▶ [Prompt]: Copy out every line of the listing in which "subtotal" appears.

▶ [Supplied information]:
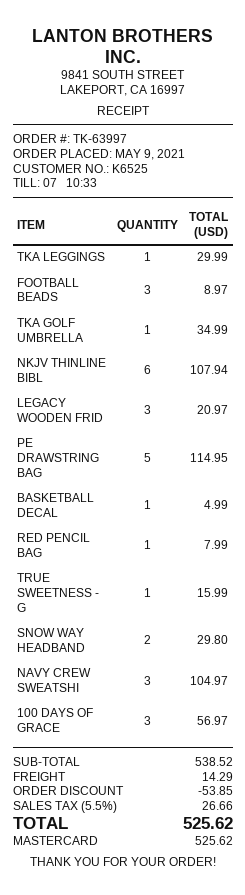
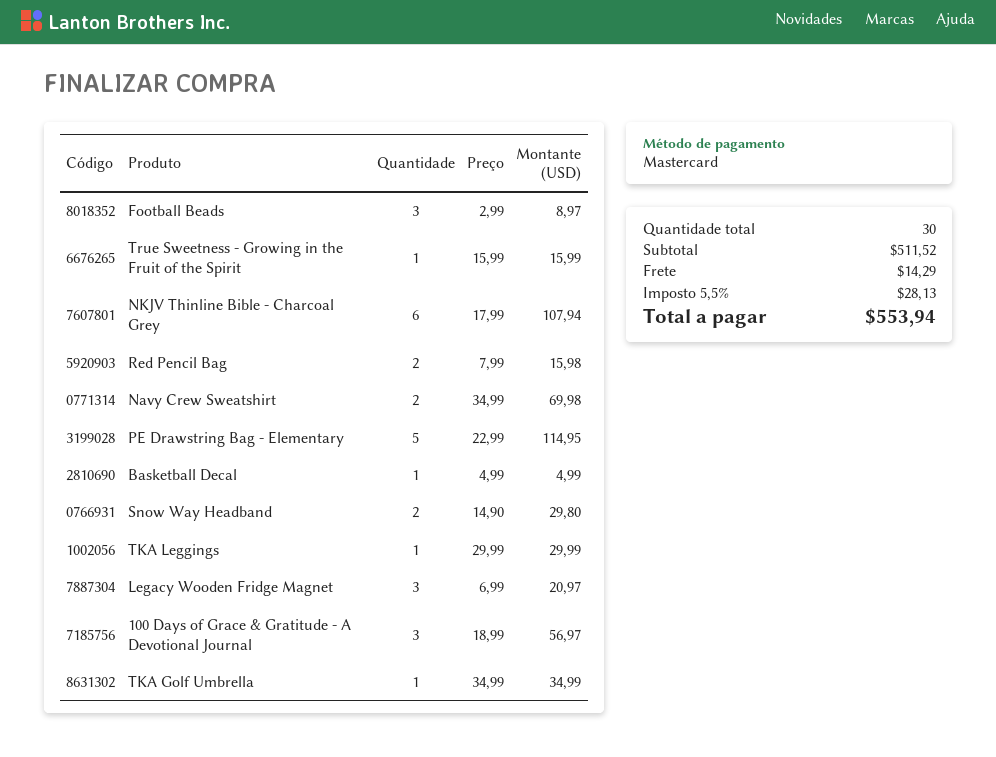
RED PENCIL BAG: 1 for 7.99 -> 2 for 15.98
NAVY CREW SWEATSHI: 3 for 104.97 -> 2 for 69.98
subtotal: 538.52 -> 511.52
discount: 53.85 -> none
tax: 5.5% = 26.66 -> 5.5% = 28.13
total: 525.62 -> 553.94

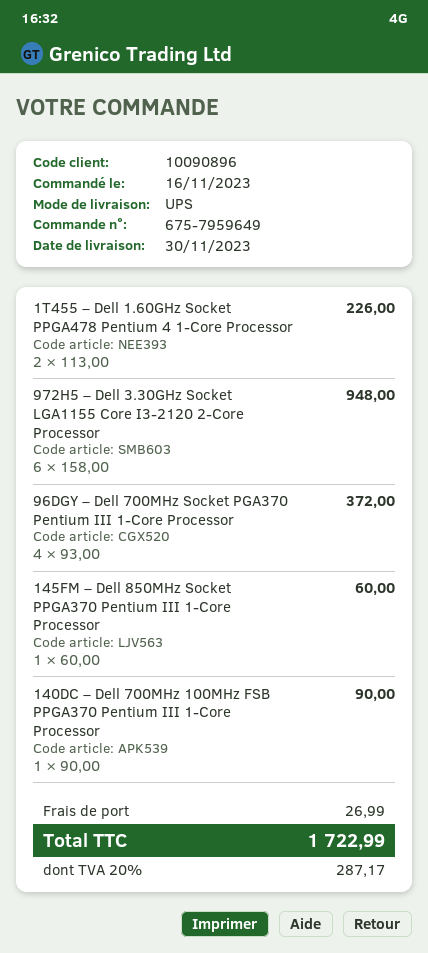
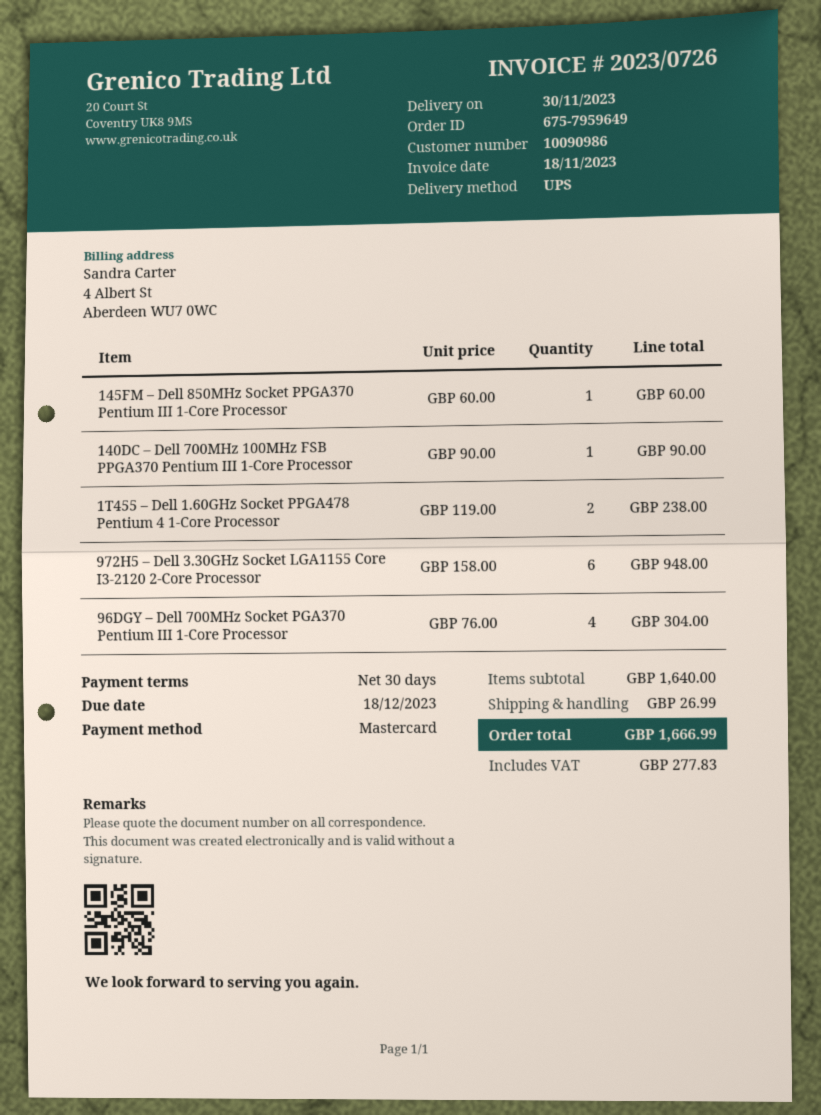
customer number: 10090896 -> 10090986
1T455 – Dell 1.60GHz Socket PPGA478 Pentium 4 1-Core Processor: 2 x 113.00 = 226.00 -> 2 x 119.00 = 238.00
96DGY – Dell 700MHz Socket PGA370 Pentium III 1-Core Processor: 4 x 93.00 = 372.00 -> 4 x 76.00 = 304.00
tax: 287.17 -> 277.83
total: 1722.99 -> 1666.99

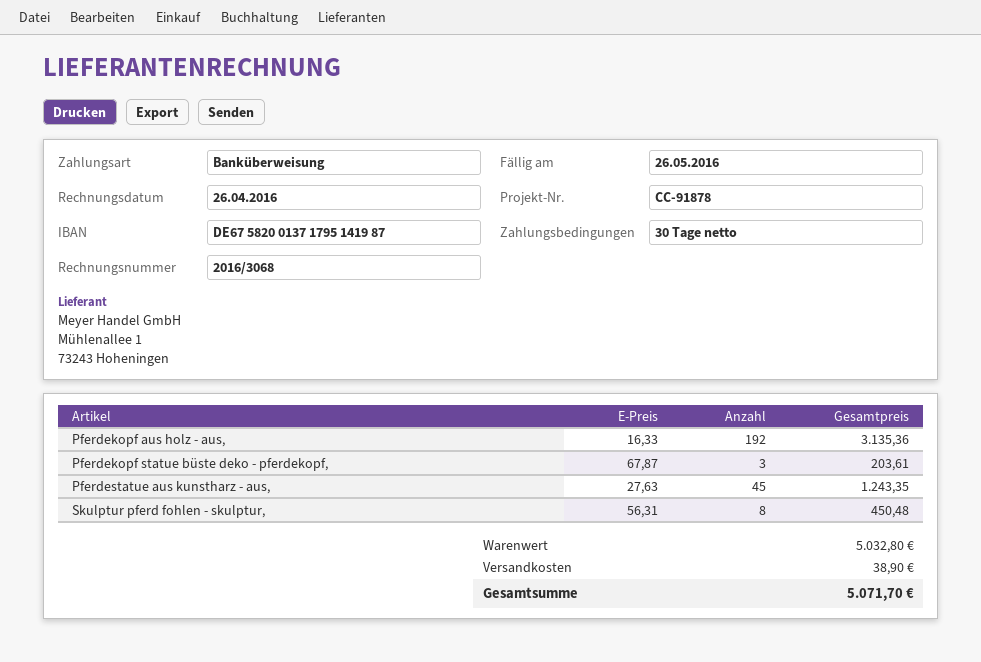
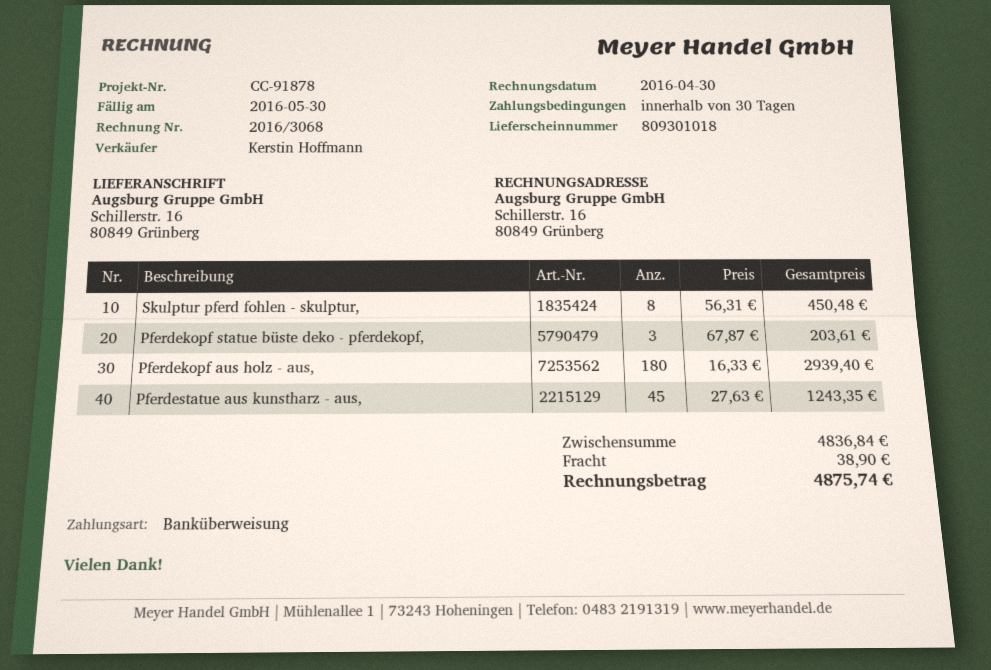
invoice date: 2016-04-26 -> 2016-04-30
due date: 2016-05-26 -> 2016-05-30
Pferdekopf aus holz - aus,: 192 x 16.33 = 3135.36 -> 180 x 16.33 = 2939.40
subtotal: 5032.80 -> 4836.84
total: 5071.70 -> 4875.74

▶ [Solution for this task]:
subtotal: 538.52 -> 511.52
subtotal: 5032.80 -> 4836.84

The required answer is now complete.